A Data science projects
This appendix sketches the types, criteria, and some ideas and resources for interesting and engaging data science (DS) projects.
A.1 Two types of projects
We distinguish between two types of data science (DS) projects: Whereas basic DS projects are suitable for an introductory course (e.g., i2ds 1), advanced DS projects are suitable for a follow-up course (e.g., i2ds 2).
A.1.1 Basic DS projects
Basic DS projects should find and explore an interesting real-world dataset (as in Chapter 15: Exploring data). Suitable datasets are non-trivial (i.e., contain at least a few dozen or hundreds of observations and a mix of character/factor and numeric variables) and should raise interesting research questions. Ideally, the project should explain and document all steps and answer the question(s) that motivated it.
Key steps
More specifically, proceed as follows to conduct a basic DS project:
Find some non-trivial data that may be shared and raises interesting questions (see below for links and suggestions).
-
Conduct an exploratory data analysis (EDA, as in Chapter 15: Exploring data) in a reproducible Rmd-file:
- Formulate some questions to be answered by the data
- Read in the data (e.g., from a CSV-file)
- Describe the data (its dimensions, observations, variable types, etc.)
- Tidy and transform the data
- Visualize key aspects of the data
- Answer your questions (or explain why they remain unanswered)
Document and explain all steps (in text and commented code) and note which R packages and functions are being used to solve which tasks.
Include links and references to data sources, R packages, and all other sources used.
In short, a basic DS project should locate some real-world data that is non-trivial, may be shared, and raises interesting questions. Then explore the data to answer the questions in a well-documented and reproducible fashion.
See Appendices B3 of the ds4psy textbook (Neth, 2023a) for links to potential data sources.
A.1.2 Advanced DS projects
Advanced DS projects should integrate various chapters and topics and go beyond existing examples. Ideally, an advanced DS project should have or imply real-world applications. Such projects could create new models or simulations, contribute to existing or create new R packages, or use existing R functions in interactive applications (e.g., using Shiny).
Ideas for advanced DS projects
The following ideas for advanced DS projects are based on chapters of Part 6: Applications:
- Comparing strategies in games (e.g., heuristic vs. learning agents)

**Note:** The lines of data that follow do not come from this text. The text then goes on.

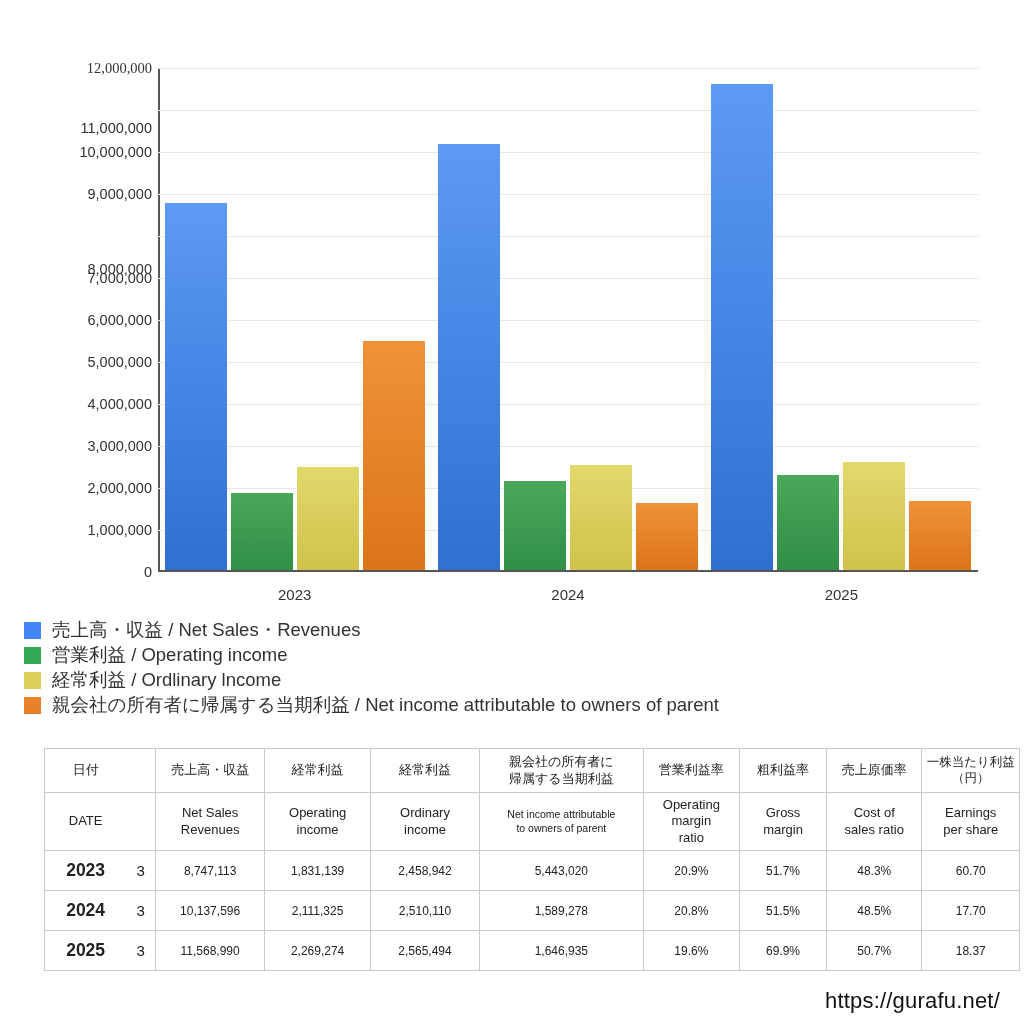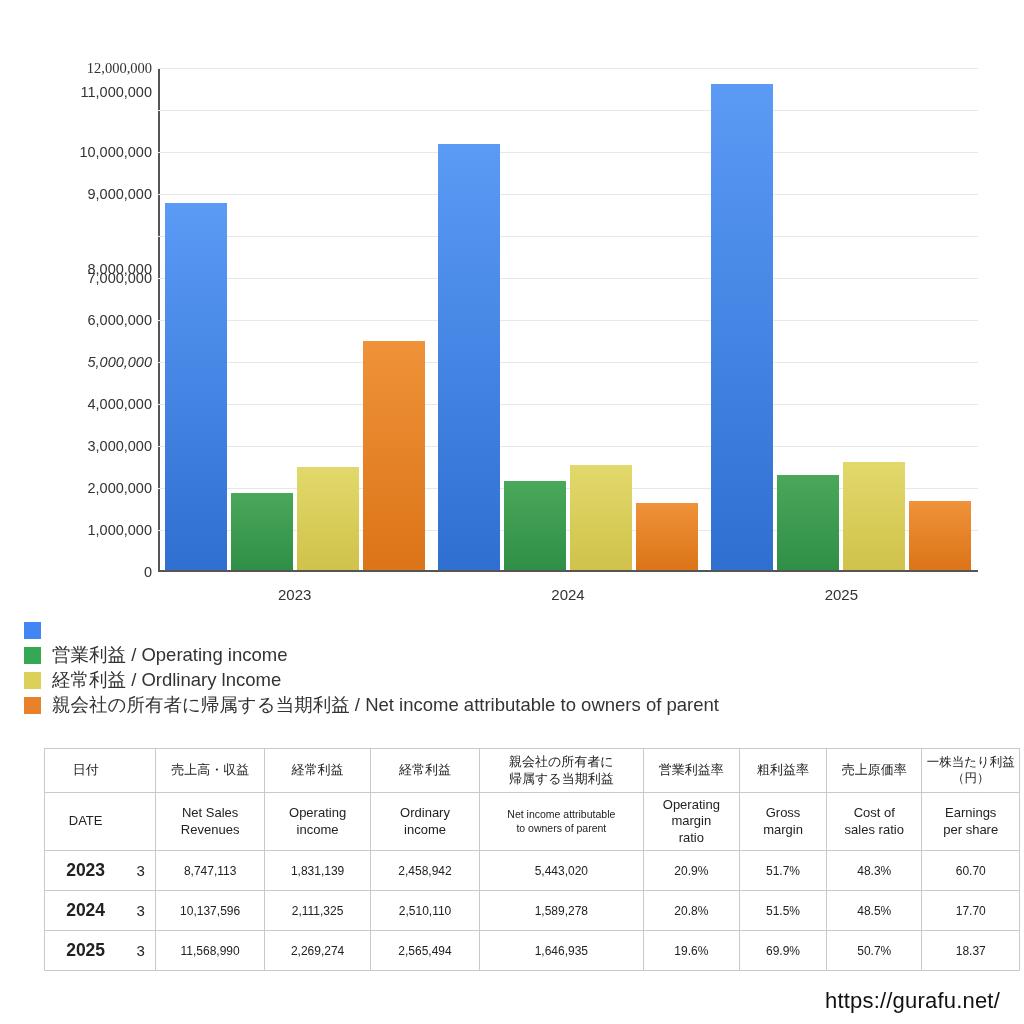"11,000,000" div.ylabel { top: 52px -> 88px }
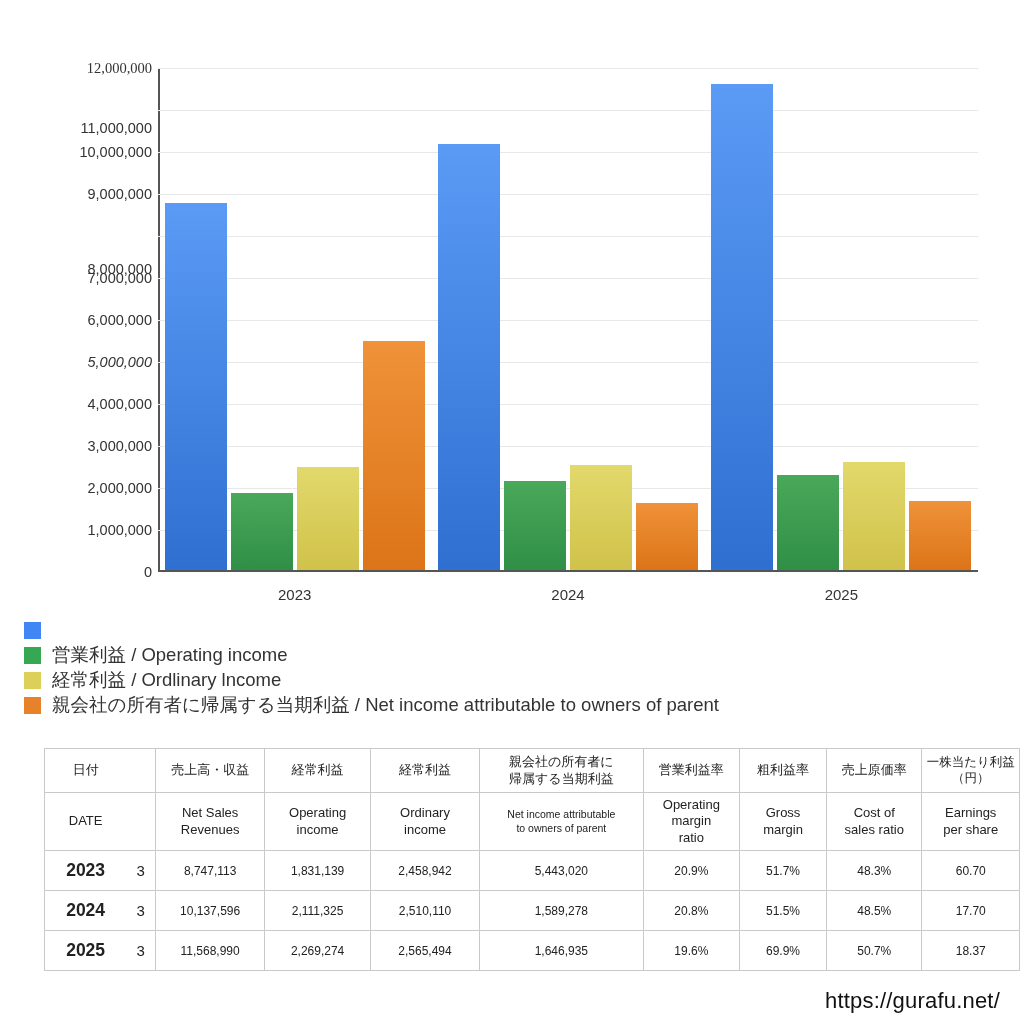"5,000,000" div.ylabel { font-style: italic -> none }
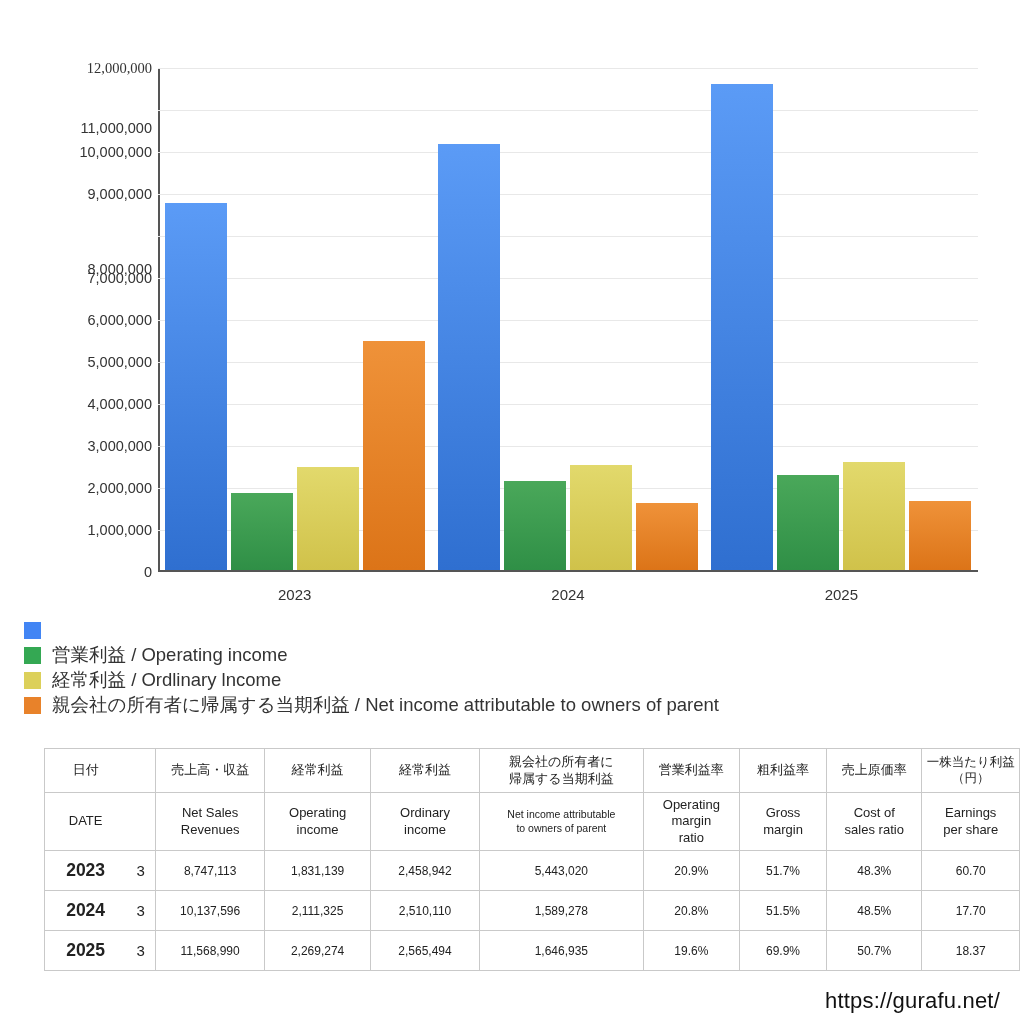"売上高・収益 / Net Sales・Revenues" span.legend-text { html: none -> <span>売上高・収益 / Net Sales・Revenues</span> }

- Performing a social network analysis
- Creating a mate search simulation
- Creating a foraging model (e.g., comparing heuristic or RL approaches in single vs. multi-agent simulations)
- Predicting the stock market (and evaluating portfolio performance)

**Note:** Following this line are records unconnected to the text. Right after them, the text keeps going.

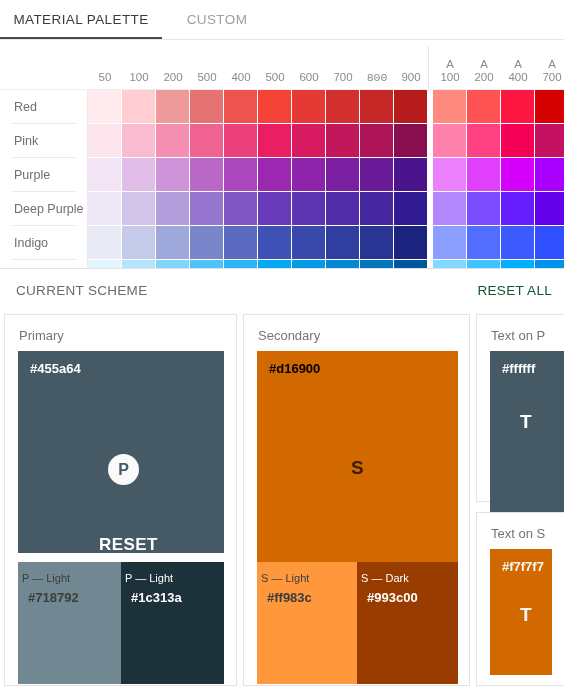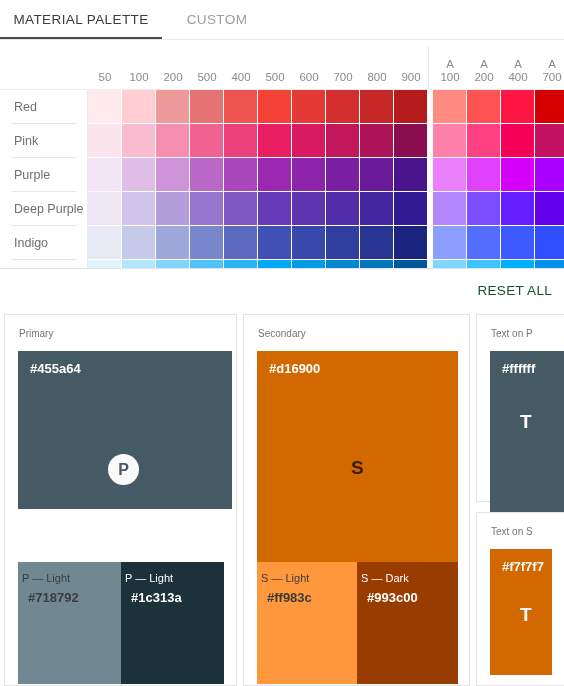"800" div.col-label { font-family: none -> Liberation Mono, monospace }
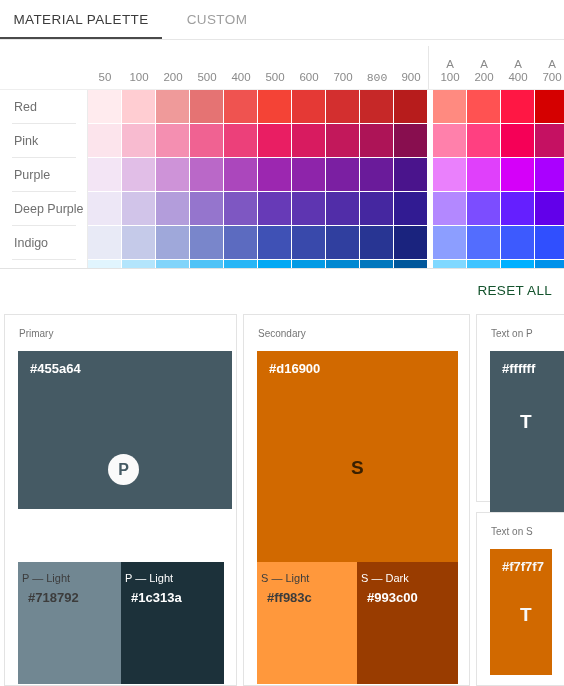"CURRENT SCHEME" div.scheme-title { html: none -> <div>CURRENT SCHEME</div> }
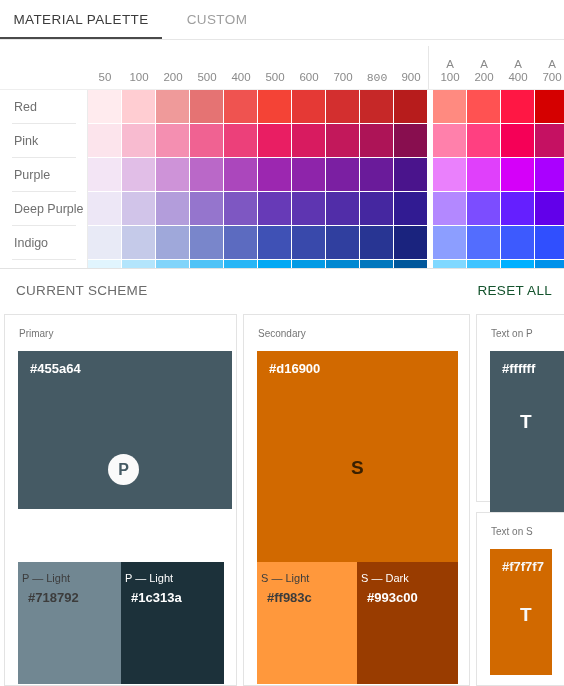"Primary" .card-title { font-size: 10px -> 13px }
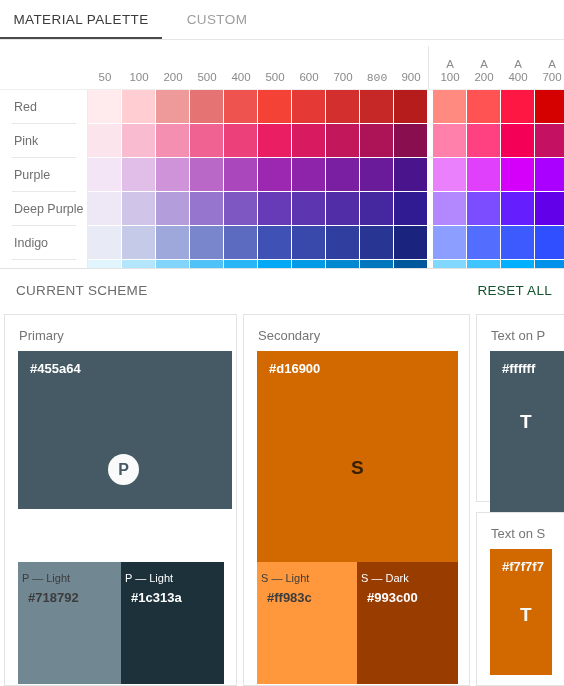"#455a64" div.main-swatch { height: 158px -> 202px; padding-left: 8px -> none }
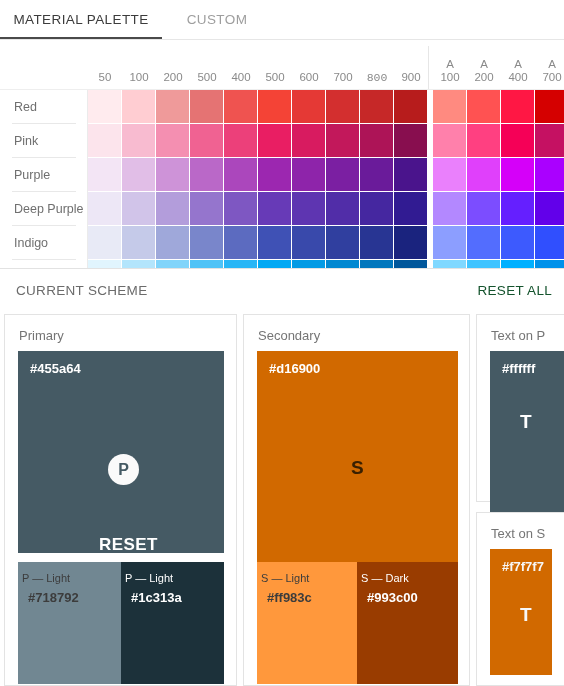"#d16900" div.hexlabel { color: #ffffff -> #000000 }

- Plotting text (see Section 24.3)
- Conducting a sentiment analysis
- Creating artistic visualizations (see Section 24.4.2)
A.2 Desiderata and requirements
The success of DS projects will be evaluated on their content and formal characteristics:
A.2.1 Content
Key ingredients of a successful DS project include:
- Ask an interesting question that can be answered within a course project
- Sketch the analysis, method or model that is suited to answer the question
- Find or generate suitable data
- Implement the analysis, method, or model
- Consider including summaries and visualizations
- Interpret your results to answer your questions
- Conclude by mentioning limitations and/or next steps
A.2.2 Form
Formal requirements include:
- Use a reproducible Rmd-file that presents everything in a transparent fashion
- Begin by loading all required R packages and data files or packages
- Document your methodology, intermediate steps, and conclusions (in both code and text)
- Note which R functions and packages you have been using for solving which tasks
- Include links and references to data sources, R packages, and all other sources
- Generate a self-sufficient output file (in HTML or PDF format)
A.2.3 Submission
To submit your project, it should be organized as an R project and contain all files in a single ZIP-archive that indicates its contents and creator. This implies the following steps:
-
Include all text and code in an RStudio project and a single RMarkdown file:
- Store your input file, output file, and all other required files (e.g., data or images) in a single project directory.
- Ensure that your Rmd-input file successfully reads in your data and compiles into an output file (using only R packages loaded in it).
- Compile your Rmd-input file into a single and self-contained HTML-output file.
Create a ZIP-archive that contains your Rmd-input file, the HTML-output file, and all other required files (e.g., data or image files).
Name your ZIP-archive so that it indicates your name, course, and the current date (e.g.,
LastName_FirstName_i2ds_1or2_yymmdd.zip
).Email your ZIP-archive to the course instructor (with the subject line indicating your course) prior to the expiration of the submission deadline.
The deadline for submitting your archived project (in the winter semester 2024/2025) is Friday, February 28, 2025 (on 23:59).
A.3 Advice
The best advice for a successful data science project is to find and do something that you are really interested in. Beyond that, start early, explain and document what you are doing, and — most importantly — have fun!
A.4 Resources
Appendices of the Data Science for Psychologists (ds4psy) textbook (Neth, 2023a):
Appendix C: Data science project provides general advice for successful data science projects
Appendix B.3.3 links to potential data sources. Please make sure that your data may be shared and include appropriate references to credit its creators or providers.
Inspirations for models and simulations:
Page (2018) contains dozens of models that could be implemented in simulations
The Learning Machines blog provides many inspirations that can be developed into projects
Tools for creating R packages and interactive applications:
Using devtools for creating R packages (Wickham, 2015; Wickham et al., 2022; Wickham & Bryan, in progress); see Appendix B
Using R Shiny for creating interactive dashboards (Chang et al., 2024; Wickham, 2021)